What is expected
Whenever the word "Maybelline" shows up in a line of the data, copy that line.

Data in this exercise
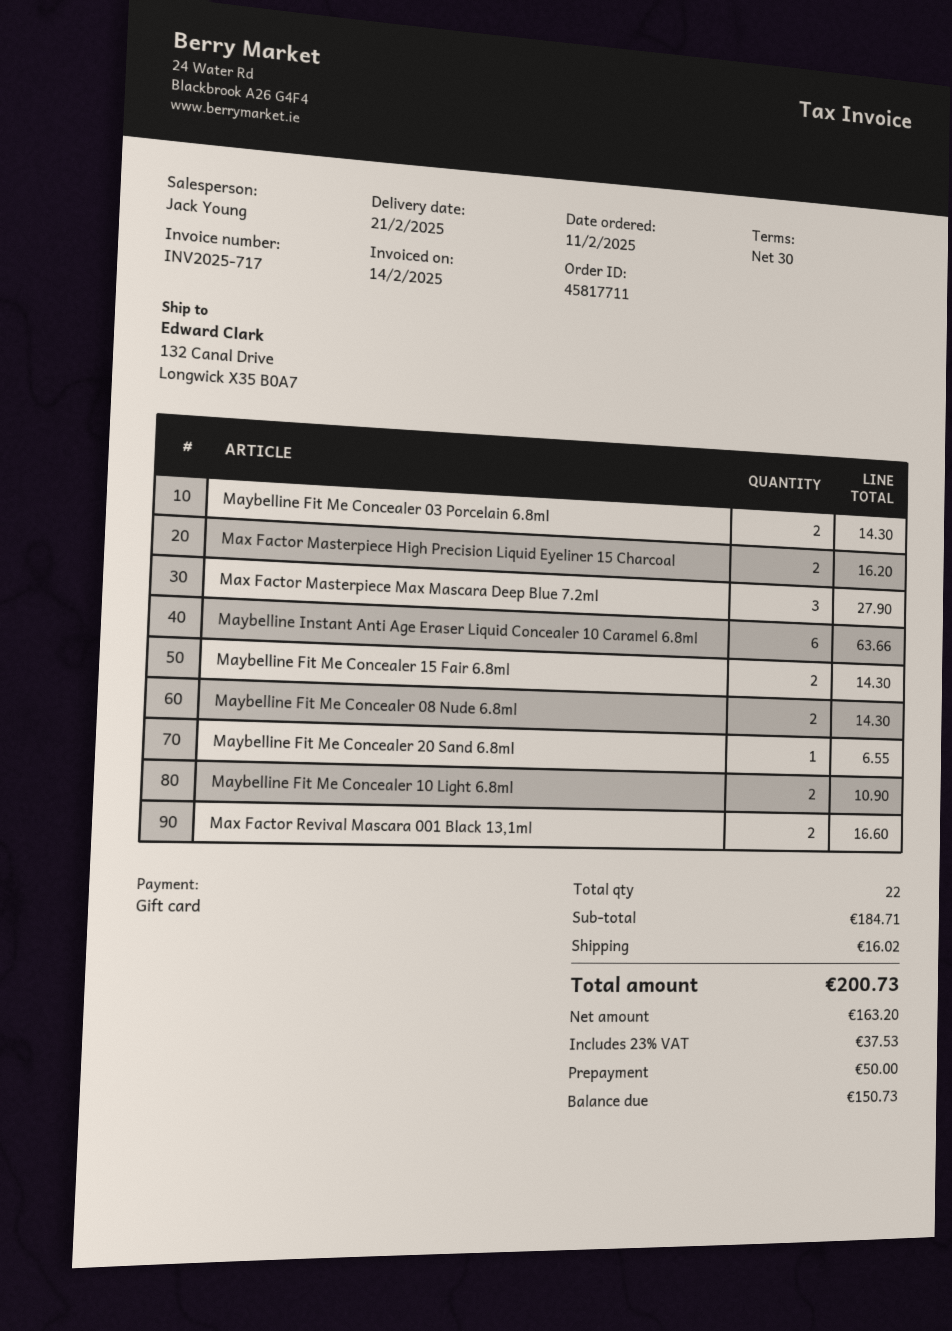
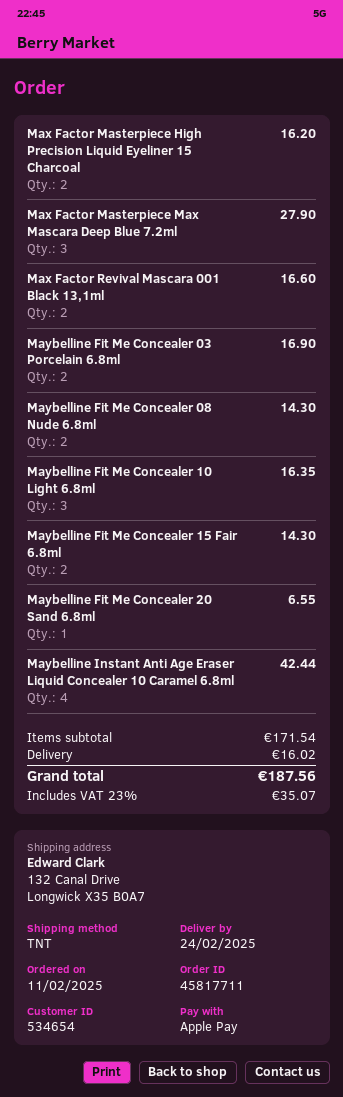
delivery date: 2025-02-21 -> 2025-02-24
payment method: gift card -> Apple Pay
Maybelline Fit Me Concealer 03 Porcelain 6.8ml: 2 for 14.30 -> 2 for 16.90
Maybelline Instant Anti Age Eraser Liquid Concealer 10 Caramel 6.8ml: 6 for 63.66 -> 4 for 42.44
Maybelline Fit Me Concealer 10 Light 6.8ml: 2 for 10.90 -> 3 for 16.35
subtotal: 184.71 -> 171.54
tax: 23% = 37.53 -> 23% = 35.07
total: 200.73 -> 187.56

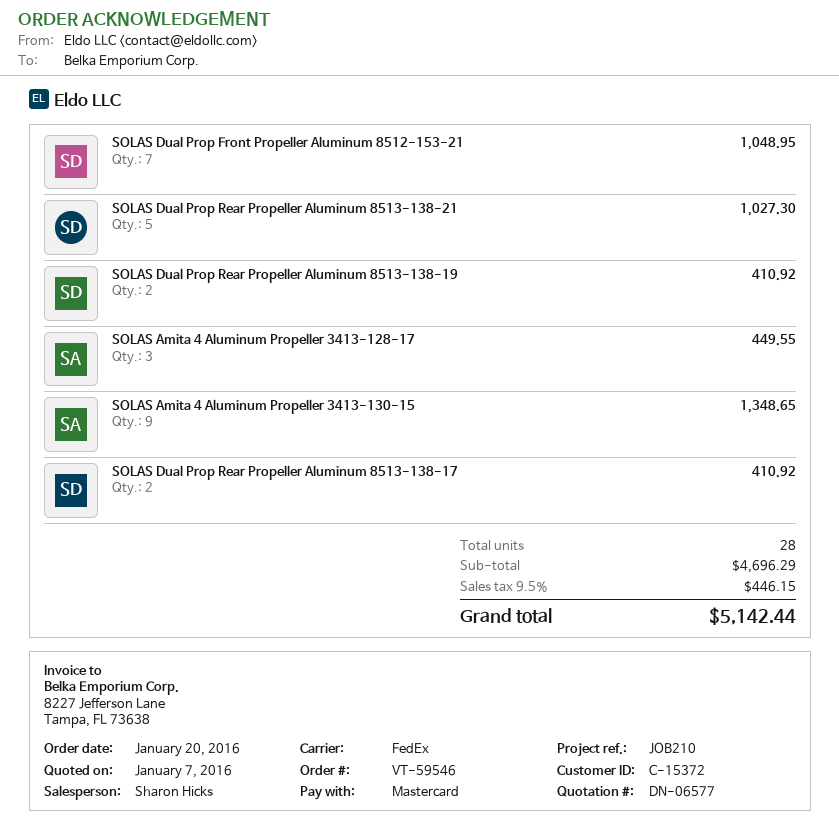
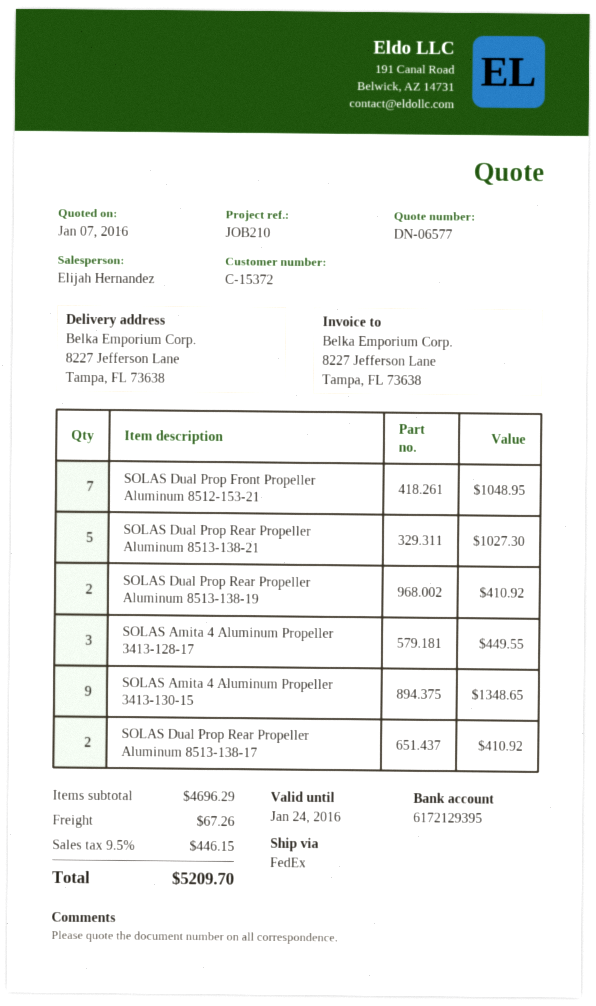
sales rep: Sharon Hicks -> Elijah Hernandez
shipping: none -> 67.26
total: 5142.44 -> 5209.70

Solution to this task
Maybelline Fit Me Concealer 03 Porcelain 6.8ml: 2 for 14.30 -> 2 for 16.90
Maybelline Instant Anti Age Eraser Liquid Concealer 10 Caramel 6.8ml: 6 for 63.66 -> 4 for 42.44
Maybelline Fit Me Concealer 10 Light 6.8ml: 2 for 10.90 -> 3 for 16.35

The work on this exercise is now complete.